My name is Dan Biocchi and my journey began in 1996. I had gained a lot of weight, but lost the weight just as quickly and didn’t feel well. The doctor confirmed my suspicion—my fear—that I had Type 2 diabetes—one of the common symptoms of acromegaly.

Being an Olympic athlete and knowing the best way to fight this disease, I took the task of getting fitter. I cycled every morning. I ate a diabetic diet. I did everything one should do to control the diabetes.

Over the next few years, my diabetes became more acute, controlled through diet to light medication, including Metformin. There were signs that things were a bit different. I had mood swings, anxiety, excruciating joint pain, sleep apnea and hypertension.

In 2004, I was hospitalized for ketoacidosis and was now insulin dependent. After this ordeal, we thought life would become somewhat normal again.

In 2005, we lost our family doctor and started our search for a new one. In our patient-doctor interview, the doctor immediately advised me that I would be referred to a specialist, an internist who specialized in diabetes. In 2006, I finally met with the specialist and was referred to a comprehensive program at the hospital—an inclusive team approach to help diabetics. This team included a doctor of internal medicine, a dietician, physical activity trainer, nurse practitioner and a psychologist, plus had a supervised exercise program that I attended three times a week. Even through exercise and diet, the nurse practitioner could not understand the instability of my sugars and the insulin required to keep my sugars at a normal level. It seemed that my body was resisting the insulin.

I met with the internist every three to four months to review my chart and check my insulin and medication. I would tell him about the sugar highs and lows, and how painful my joints were. I once told the internist, “I feel like I’m growing.” And yet, there was no reaction from the specialist who knew from test results that I also had an enlarged heart, high blood pressure and hypertension—all key signs for acromegaly.

Between 2006 to early 2008, I was still not doing well—I still had high sugar levels and drastic sugar lows of 2.5 or lower.

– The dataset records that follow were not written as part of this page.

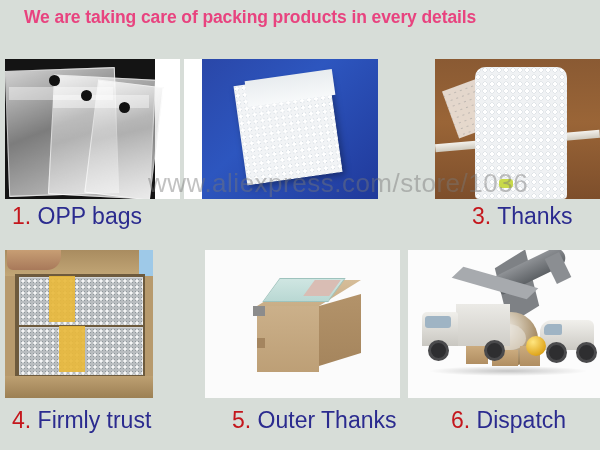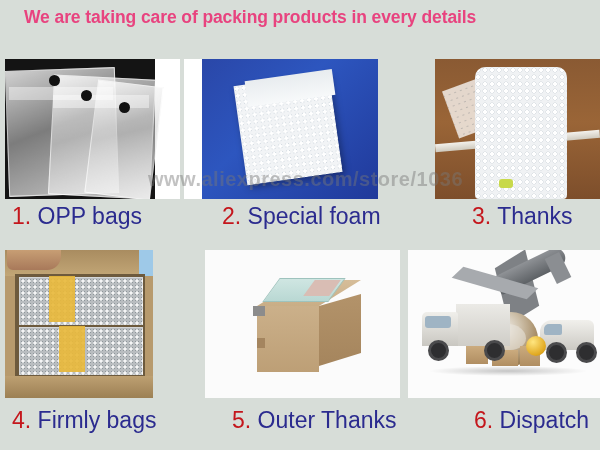--- a/index.html
+++ b/index.html
@@ -272,33 +272,33 @@
     font-weight: 400;
     white-space: nowrap;
     color: #2b2b8f;
   }
   .caption .num { color: #c4161c; }
   .cap1 { left: 12px;  top: 203px; }
   .cap2 { left: 222px; top: 203px; }
   .cap3 { left: 472px; top: 203px; }
   .cap4 { left: 12px;  top: 407px; }
   .cap5 { left: 232px; top: 407px; }
-  .cap6 { left: 474px; top: 407px; }
+  .cap6 { left: 451px; top: 407px; }
 
   
   .watermark {
     position: absolute;
     left: 148px;
     top: 168px;
-    font-size: 20px;
+    font-size: 26px;
     color: rgba(120,120,120,0.45);
     letter-spacing: 0.5px;
     white-space: nowrap;
     pointer-events: none;
-    font-weight: 700;
+    font-weight: 400;
   }
 </style>
 </head>
 <body>
 
 <div id="banner">
 
   <div class="header">
     <div class="header-line header-line-1">We are taking care of packing products in every details</div>
   </div>
@@ -378,31 +378,27 @@
     <div class="wheel w3"></div>
     <div class="wheel w4"></div>
   </div>
 
   <div class="watermark">www.aliexpress.com/store/1036</div>
 
   <div class="caption cap1">
     <span class="num">1.</span>
     <span>OPP bags</span>
   </div>
-  <div class="caption cap2">
-    <span class="num">2.</span>
-    <span>Special foam</span>
-  </div>
   <div class="caption cap3">
     <span class="num">3.</span>
     <span>Thanks</span>
   </div>
   <div class="caption cap4">
     <span class="num">4.</span>
-    <span>Firmly bags</span>
+    <span>Firmly trust</span>
   </div>
   <div class="caption cap5">
     <span class="num">5.</span>
     <span>Outer Thanks</span>
   </div>
   <div class="caption cap6">
     <span class="num">6.</span>
     <span>Dispatch</span>
   </div>
 

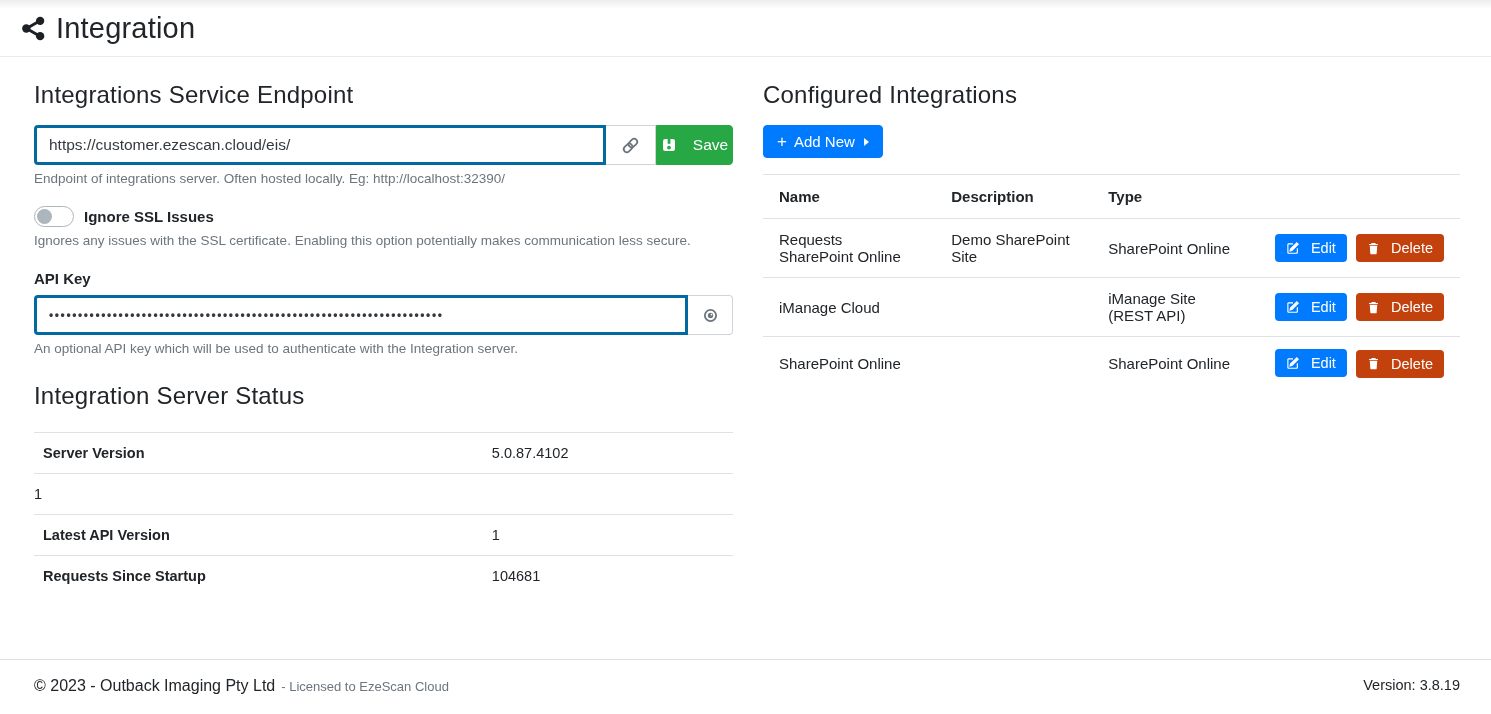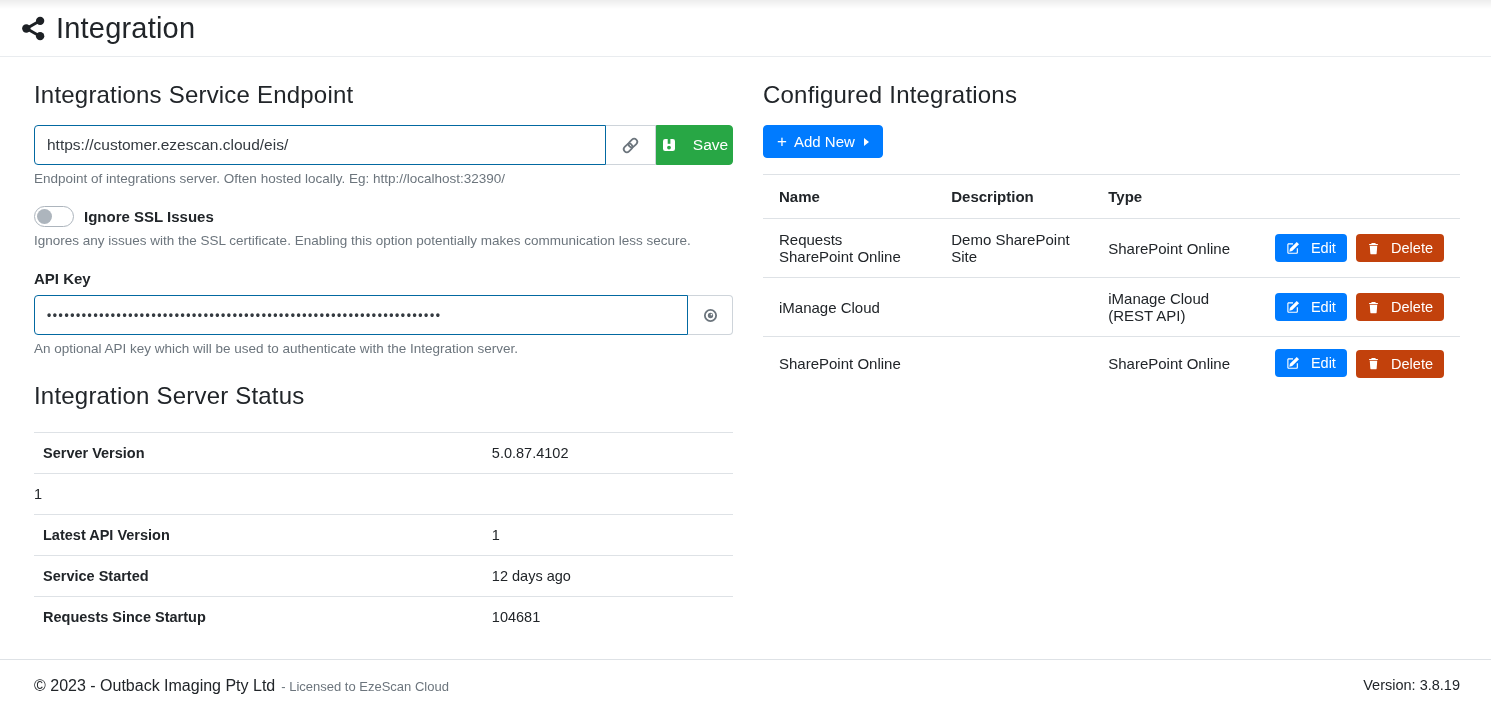--- a/index.html
+++ b/index.html
@@ -43,21 +43,21 @@
     color: #212529;
     letter-spacing: .2px;
     margin-bottom: 16px;
   }
 
   
   .input-group { display: flex; width: 100%; }
   .form-control {
     flex: 1 1 auto;
     height: 40px;
-    border: 1px solid #0369a1;
+    border: 3px solid #0369a1;
     border-radius: 4px 0 0 4px;
     padding: 14px 12px;
     font-size: 15.5px;
     color: #343a40;
     font-family: "Liberation Sans", "DejaVu Sans", sans-serif;
     outline: none;
     min-width: 0;
   }
   .btn-append {
     height: 40px;
@@ -273,24 +273,20 @@
         <div class="status-value">5.0.87.4102</div>
       </div>
       <div class="status-row">
         <div class="status-value">1</div>
       </div>
       <div class="status-row">
         <div class="status-label">Latest API Version</div>
         <div class="status-value">1</div>
       </div>
       <div class="status-row">
-        <div class="status-label">Service Started</div>
-        <div class="status-value">12 days ago</div>
-      </div>
-      <div class="status-row">
         <div class="status-label">Requests Since Startup</div>
         <div class="status-value">104681</div>
       </div>
     </div>
   </section>
 
   <section class="col-right">
 
     <h2 class="section-heading">Configured Integrations</h2>
 
@@ -337,21 +333,21 @@
                   <path d="M3.4 4.7h9.2l-.7 9.3c-.1 .7-.6 1.2-1.3 1.2H5.4c-.7 0-1.2-.5-1.3-1.2L3.4 4.7z"></path>
                 </svg>
               </span>
               <span>Delete</span>
             </button>
           </td>
         </tr>
         <tr>
           <td>iManage Cloud</td>
           <td></td>
-          <td>iManage Cloud (REST API)</td>
+          <td>iManage Site (REST API)</td>
           <td class="actions-cell">
             <button class="btn-edit">
               <span>
                 <svg class="icon-svg" viewBox="0 0 16 16" width="14" height="14" fill="#fff">
                   <path d="M12.3 1.1l2.6 2.6-7.8 7.8-3.3 .7 .7-3.3 7.8-7.8z"></path>
                   <path d="M13.6 8.2v4.9c0 .9-.7 1.6-1.6 1.6H3.1c-.9 0-1.6-.7-1.6-1.6V4.2c0-.9 .7-1.6 1.6-1.6h4.9v1.3H3.3c-.3 0-.5 .2-.5 .5v8.5c0 .3 .2 .5 .5 .5h8.5c.3 0 .5-.2 .5-.5V8.2h1.3z"></path>
                 </svg>
               </span>
               <span>Edit</span>
             </button>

In February 2008, I asked my family doctor to be referred to an endocrinologist for a second opinion.

In November 2009, I finally met with the endocrinologist. I talked about my diabetes, and the endocrinologist asked if my hands and feet had always been so large. I advised her that my shoe size was now a size and a half larger and my hands were so big that I had issues getting gloves to fit properly.

On December 2, 2009, I was finally diagnosed with acromegaly, and a few weeks later, it was confirmed that I had a brain tumour. I was advised that surgery was required.

The first Endoscopic Endonasal Approach brain surgery (EEA) took place in March 2010, followed by a second in October 2010; both were unsuccessful. Then in July 2011, I went through a round of radiation using CyberKnife—a robotic radiosurgery system. Unfortunately, the tumour is still intact and still producing growth hormones.

I am stable now but suffer from Acquired Brain Injury (ABI), which manifests itself with short-term memory issues and sometimes lack of filter. I also suffer from free-flowing anxiety and depression. I continue to suffer from fatigue, high blood pressure and diabetes, and I no longer produce my own testosterone or natural cortisol. I take numerous medications including a monthly injection, “Sandostatin”, to help regulate the growth hormones.

My wife and I have lived this journey together. When we started our journey there was no support for acromegaly patients in this area. We are both so appreciative of Dianne Sauve for founding Acromegaly Ottawa Awareness and Support Network.